My favourite recipe from this book is salmon teriyaki. The beauty of Japanese cooking is that for the most part, it is healthy and wholesome (think of sushi, miso soup and udon noodles). This terrific teriyaki is my go-to dish whenever I want something low maintenance and light on preparation. I add in a good glug of honey in the sake-soy marinade, which accelerates the caramelisation process and renders the salmon to take on a beautiful burnished hue. Although the cooking time is around six minutes, I always undercook the fish by two minutes, as it carries on cooking with residual heat.
- India: Rick Stein’s India (Rick Stein)
I love Indian food having grown up with this cuisine and think this is one of the easiest, exotic cuisines in the world. I’m always surprised to hear that Indian cookery is off-putting to people as it sounds too complicated. Yes, there are a few spices to wrap your head around. But once you understand their flavour profile and stock up (they are relatively cheap when bought from Asian supermarkets which specialise in world foods), your world will be transformed into a delicious, mystical place.
This book is great for new and seasoned cooks. It is split into staple ingredients from gosht (dark meat) to meetha (desserts). It also includes street-food, which continues to be one of the big foodie trends in 2017.
My mother has a discerning palate (that’s where I get it from) and she is always happy when I rustle up one of my favourite recipes from this book – butter chicken. This dish is similar to chicken tikka, being creamy, luxurious on the palate, and one to cook for a special occasion. It does require two sets of marinades for a total of five hours, and for this reason, is best started one day prior to being eaten. It’s really worth it, as the garlic, ginger and Kashmiri chili powder creates a magical concoction giving the meat different layers of flavours.

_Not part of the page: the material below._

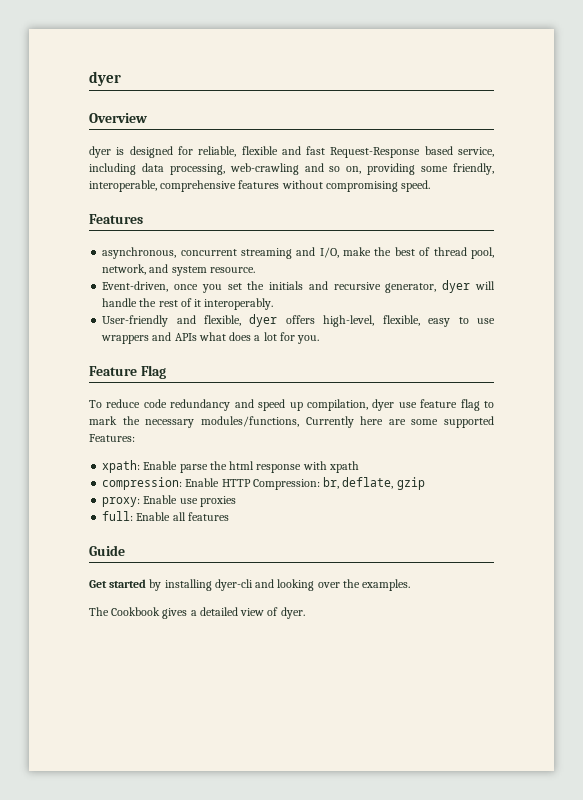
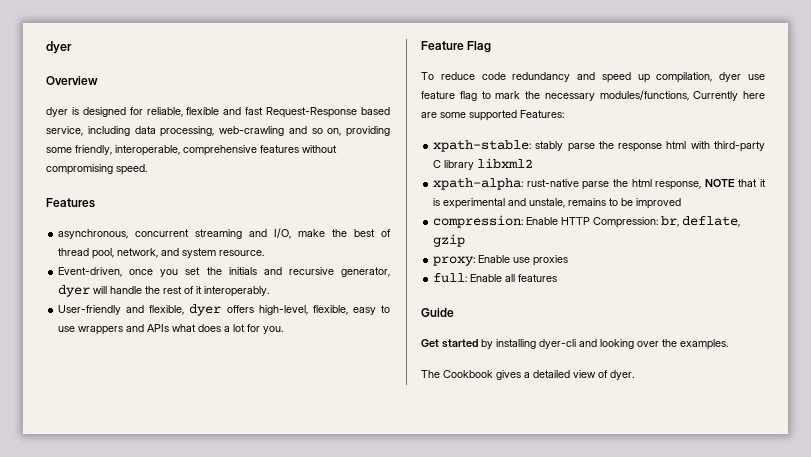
[102,460,359,473] xpath: Enable parse the html response with xpath -> [433,140,765,152] [433,158,534,170] [433,178,766,190] [433,198,682,209] xpath-stable: stably parse the response html with third-party C library libxml2 // xpath-alpha: rust-native parse the html response, NOTE that it is experimental and unstale, remains to be improved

Whatever your threshold on the Scoville scale (100 for paprika, 2.2 million for the world’s hottest chilli, the Carolina Reaper) you’ll find some flavourful authentic Indian dishes in this cookbook. Why? Because Rick goes direct to the source, and a few of his recipes here are faithful adaptations of those local and native to India.
Are there any cookbooks that you can recommend? Who are your go-to cooks / chefs / cooking inspirations? I would love to know.